> _Your goal_
What you return must match the data below exactly, minus any pictures.
—————
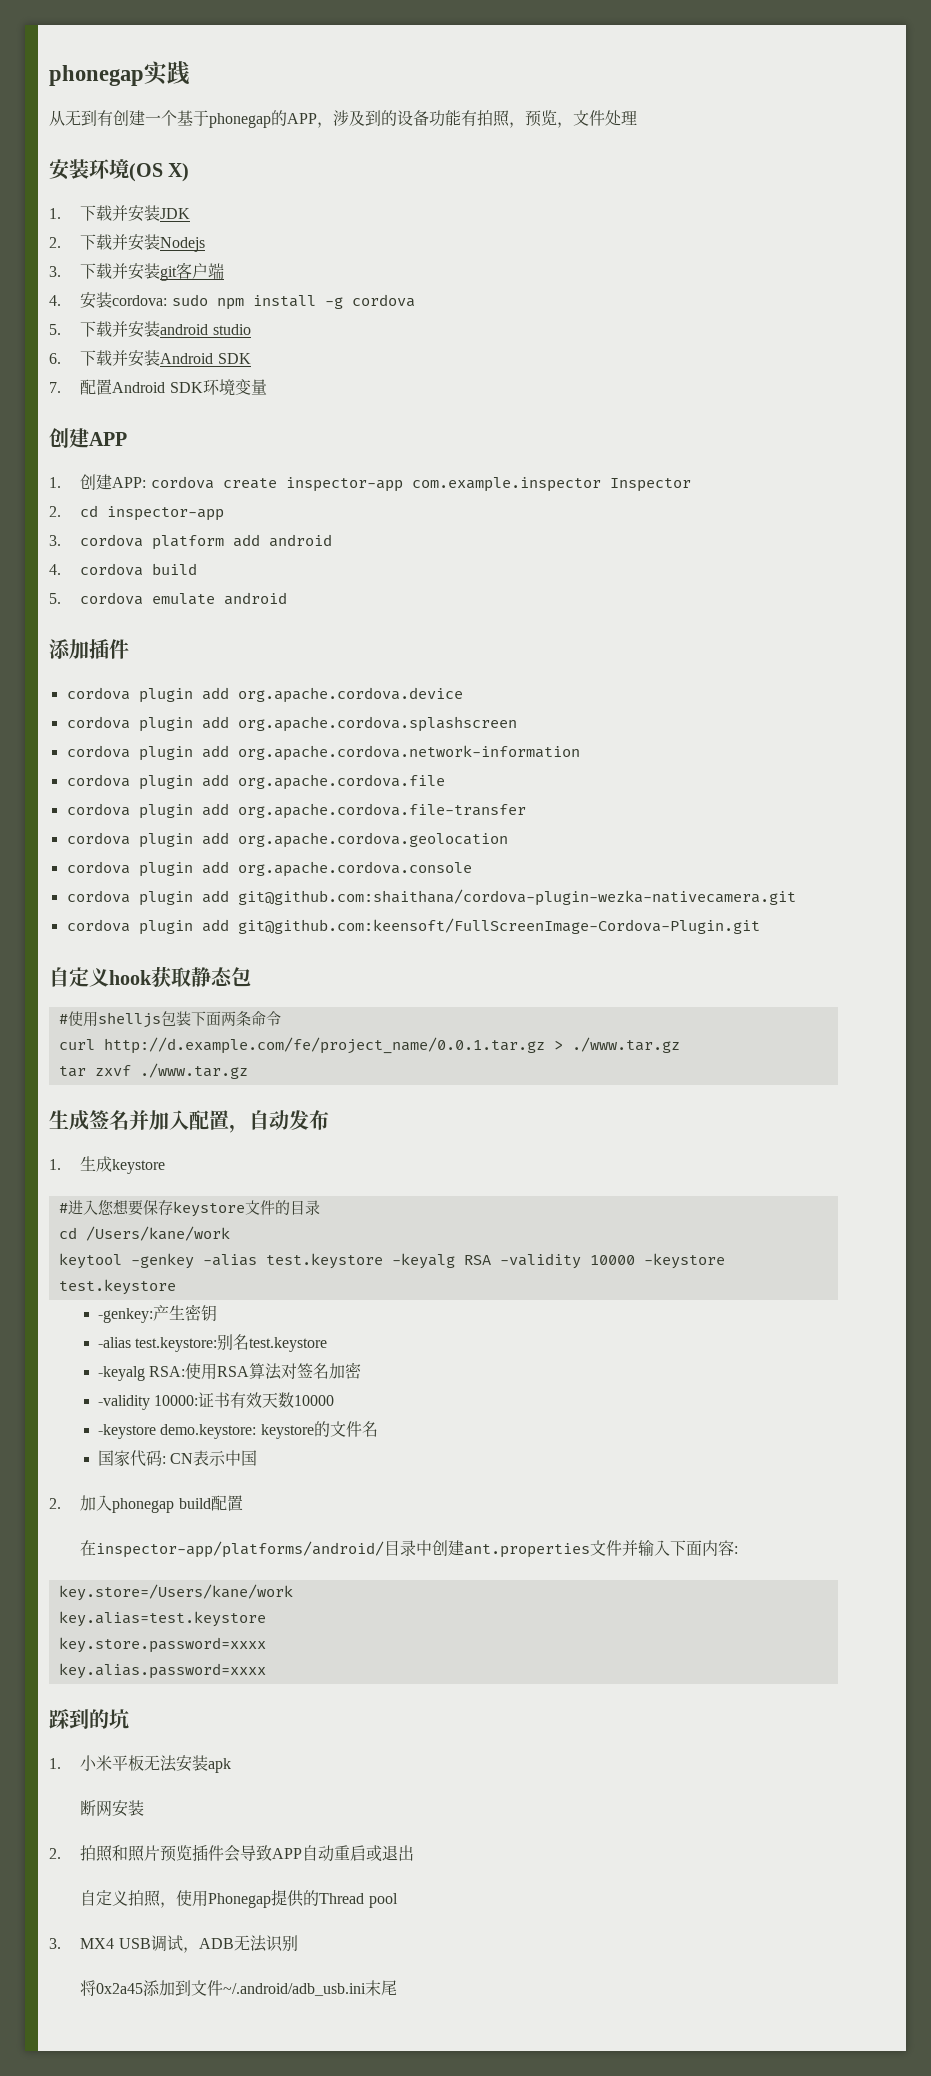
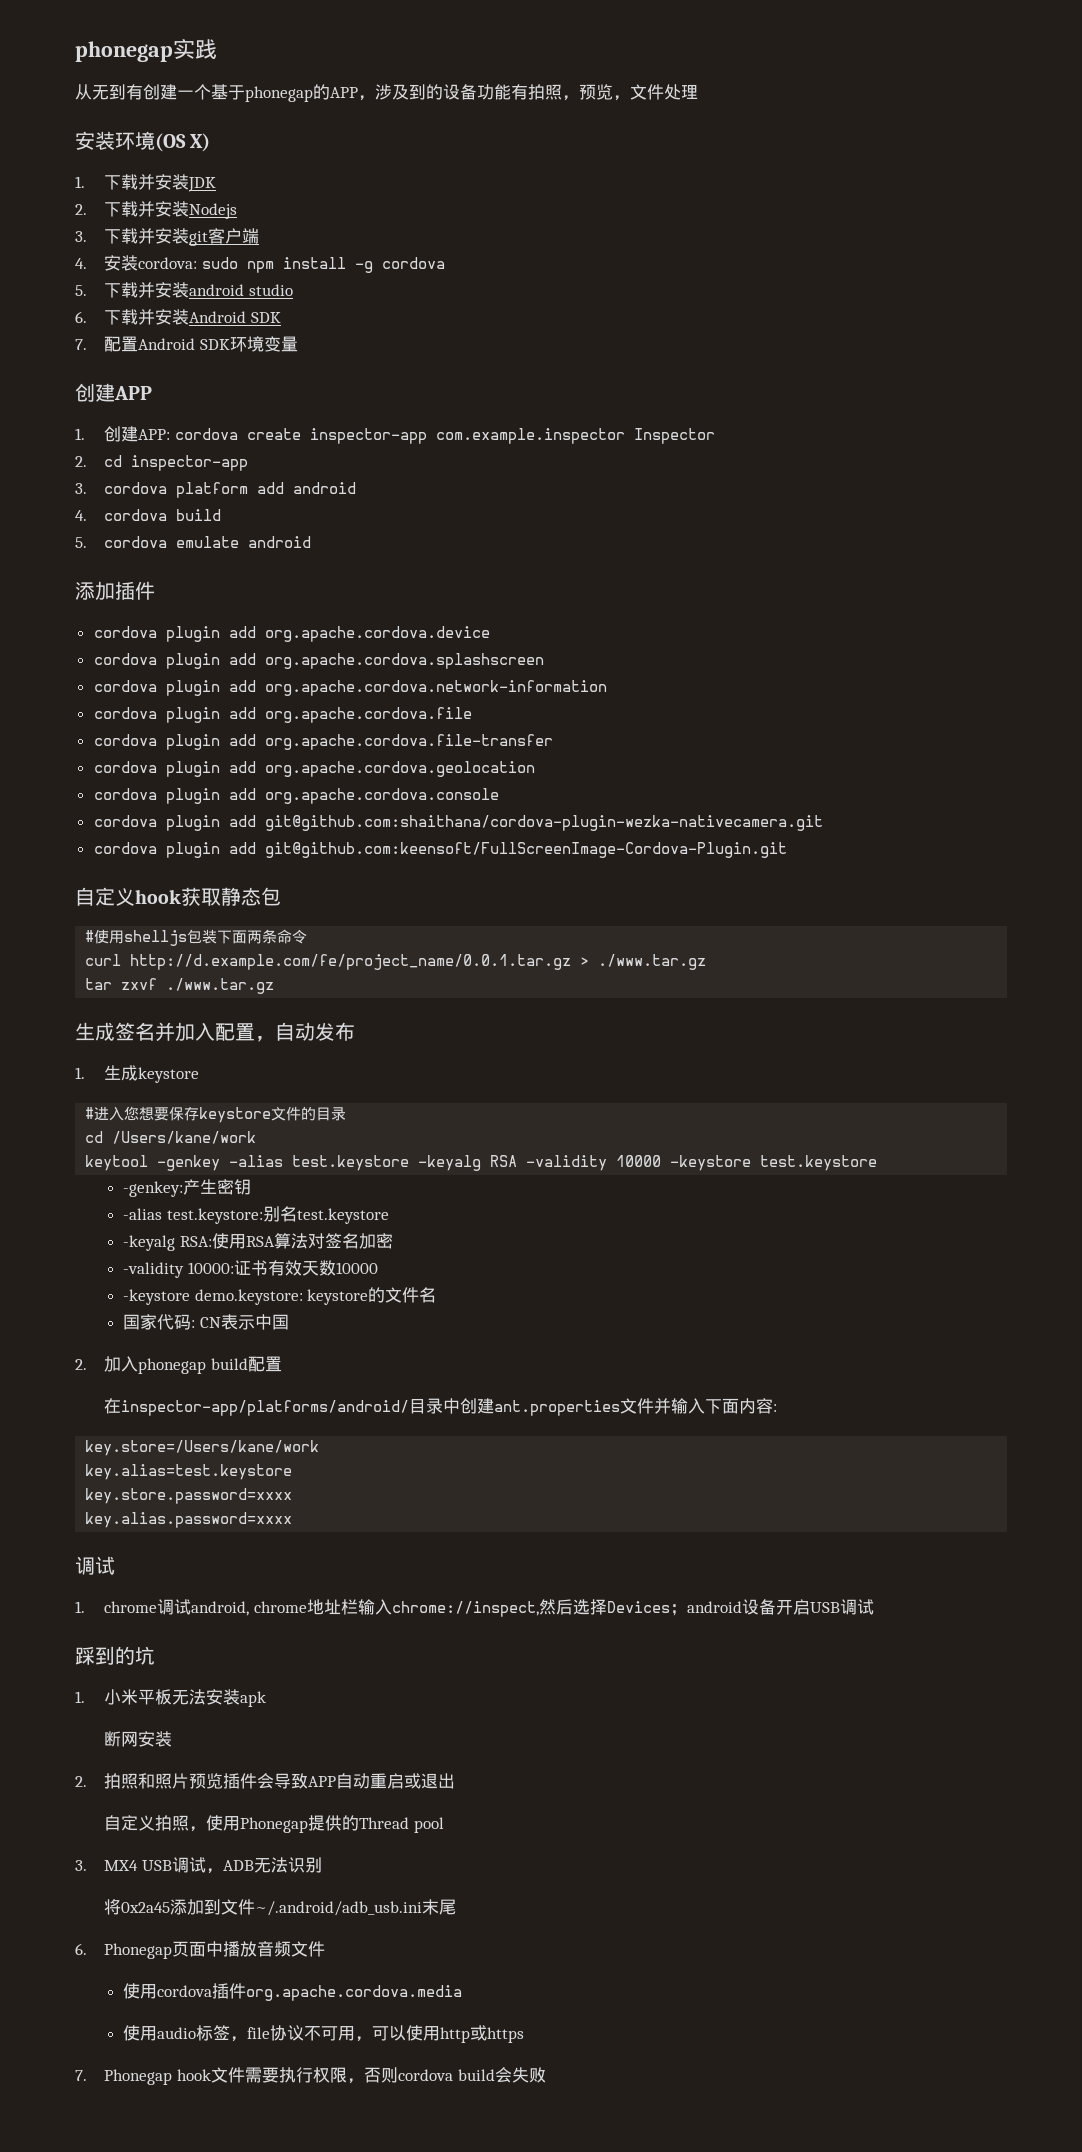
  key.alias.password=xxxx
+ 调试
+ 1. chrome调试android, chrome地址栏输入chrome://inspect,然后选择Devices；android设备开启USB调试
+ 6. Phonegap页面中播放音频文件
+ 使用cordova插件org.apache.cordova.media
+ 使用audio标签，file协议不可用，可以使用http或https
+ 7. Phonegap hook文件需要执行权限，否则cordova build会失败

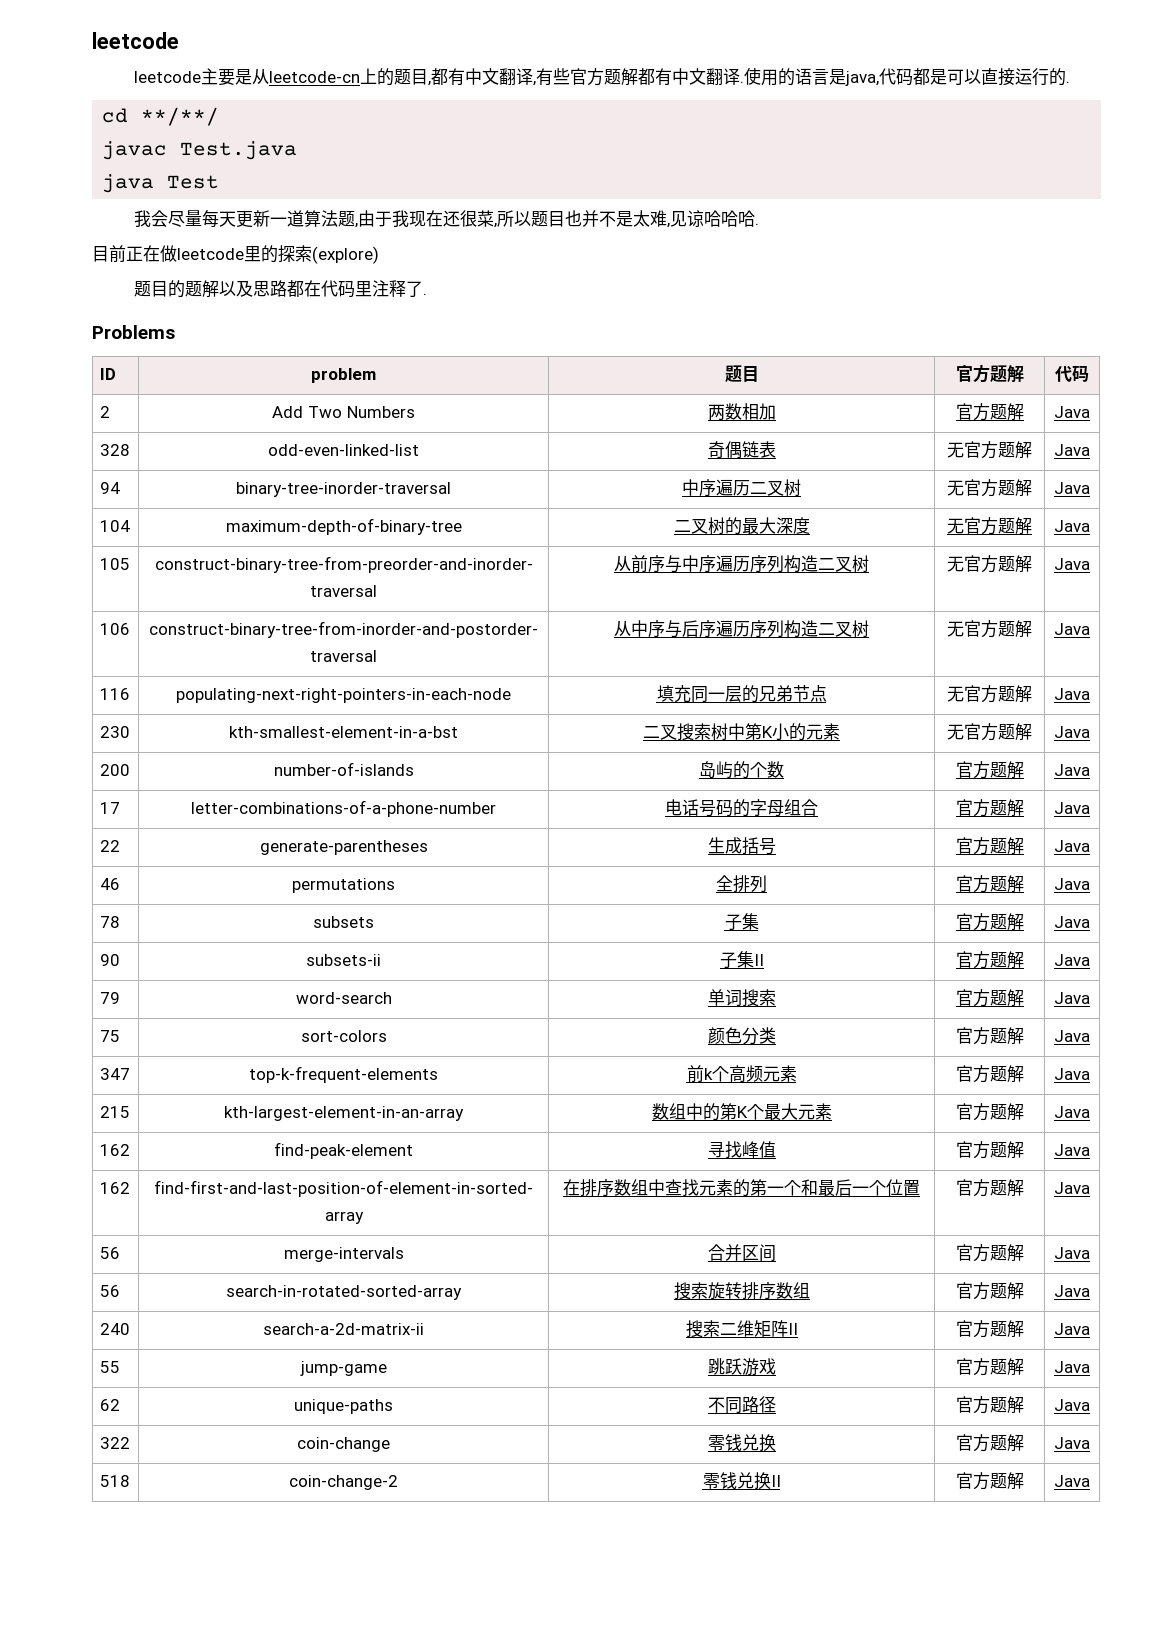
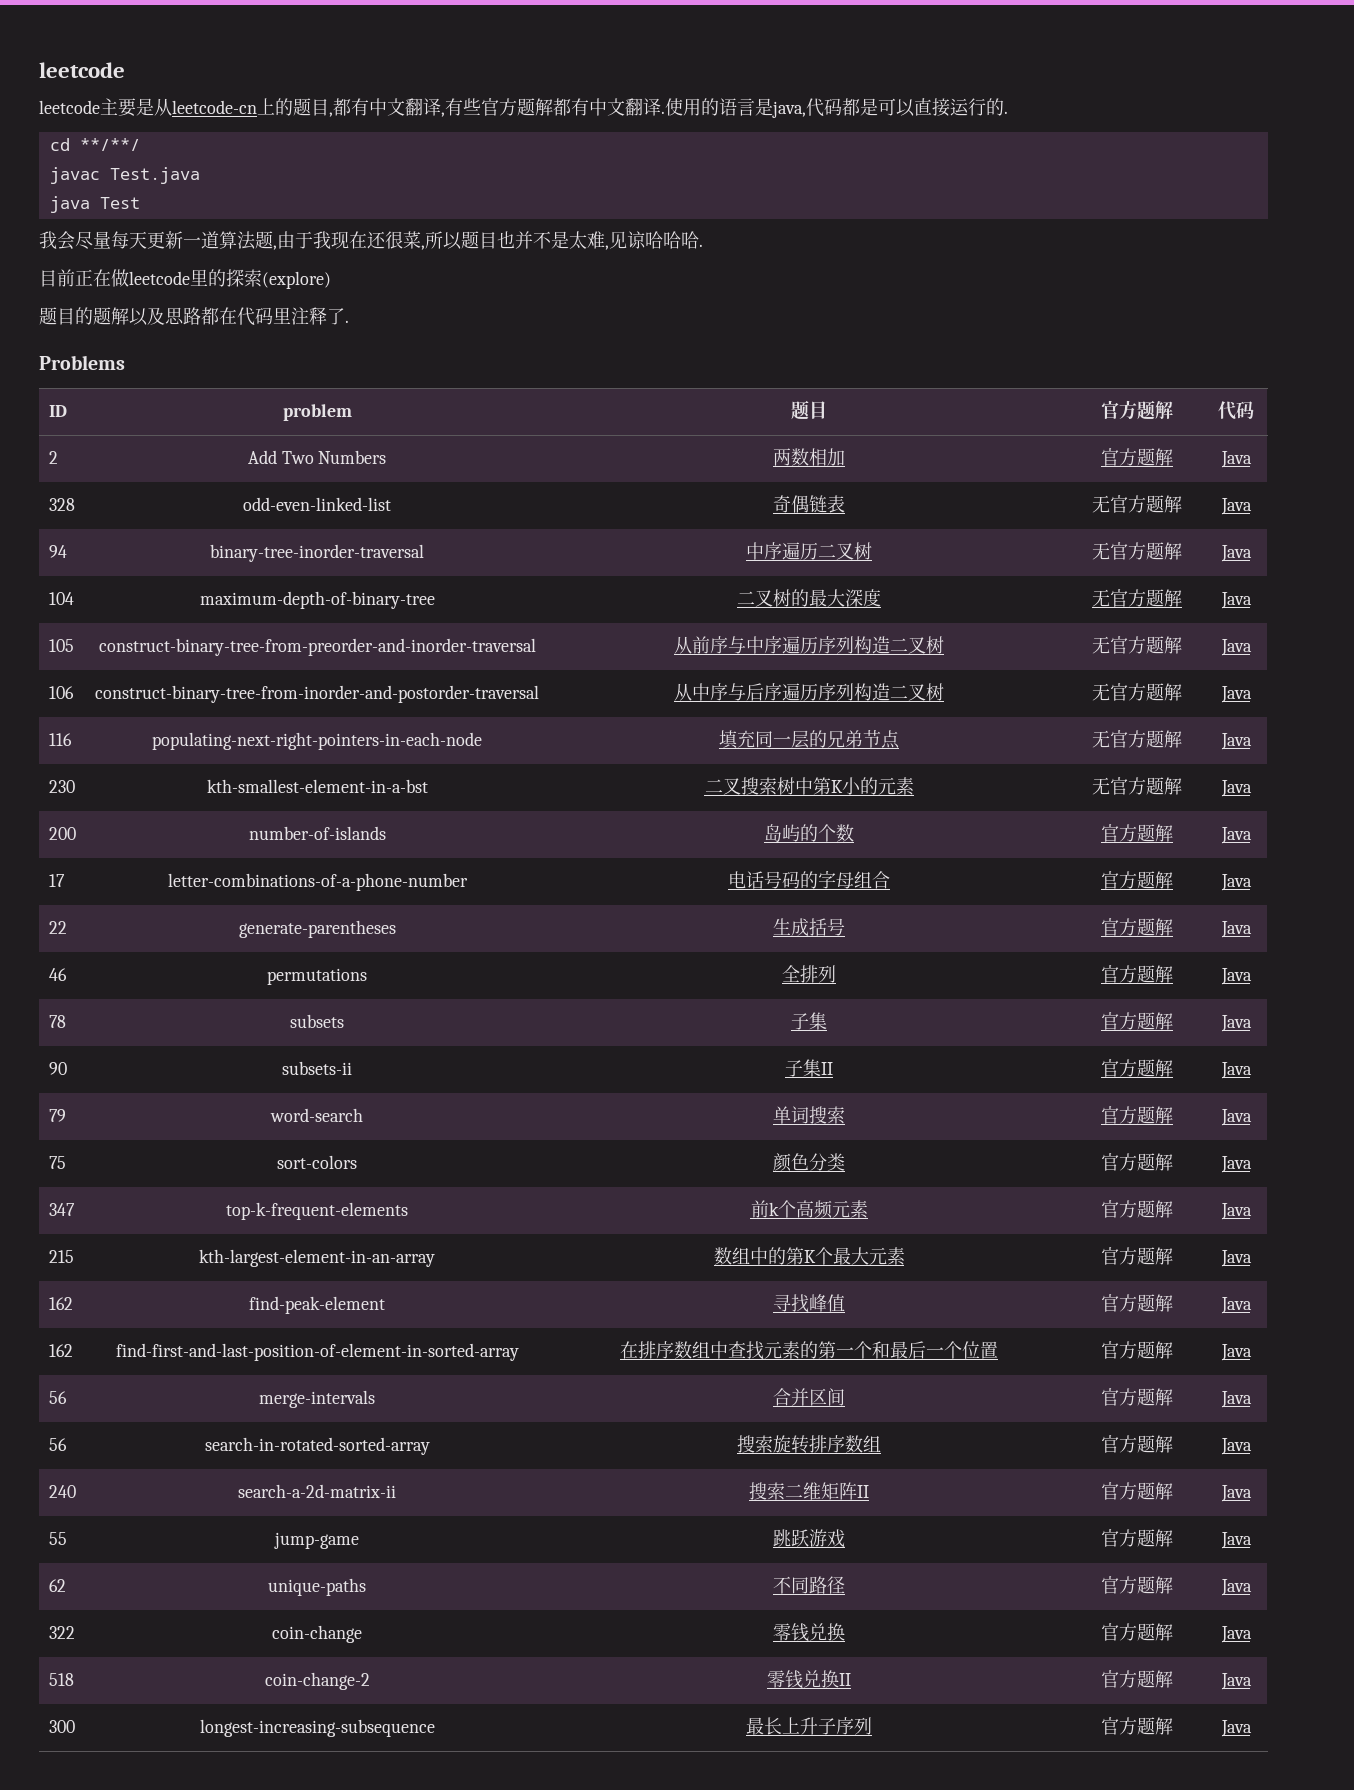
+ 300 | longest-increasing-subsequence | 最长上升子序列 | 官方题解 | Java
—————
> _Final answer_
  key.alias.password=xxxx
+ 调试
+ 1. chrome调试android, chrome地址栏输入chrome://inspect,然后选择Devices；android设备开启USB调试
+ 6. Phonegap页面中播放音频文件
+ 使用cordova插件org.apache.cordova.media
+ 使用audio标签，file协议不可用，可以使用http或https
+ 7. Phonegap hook文件需要执行权限，否则cordova build会失败

+ 300 | longest-increasing-subsequence | 最长上升子序列 | 官方题解 | Java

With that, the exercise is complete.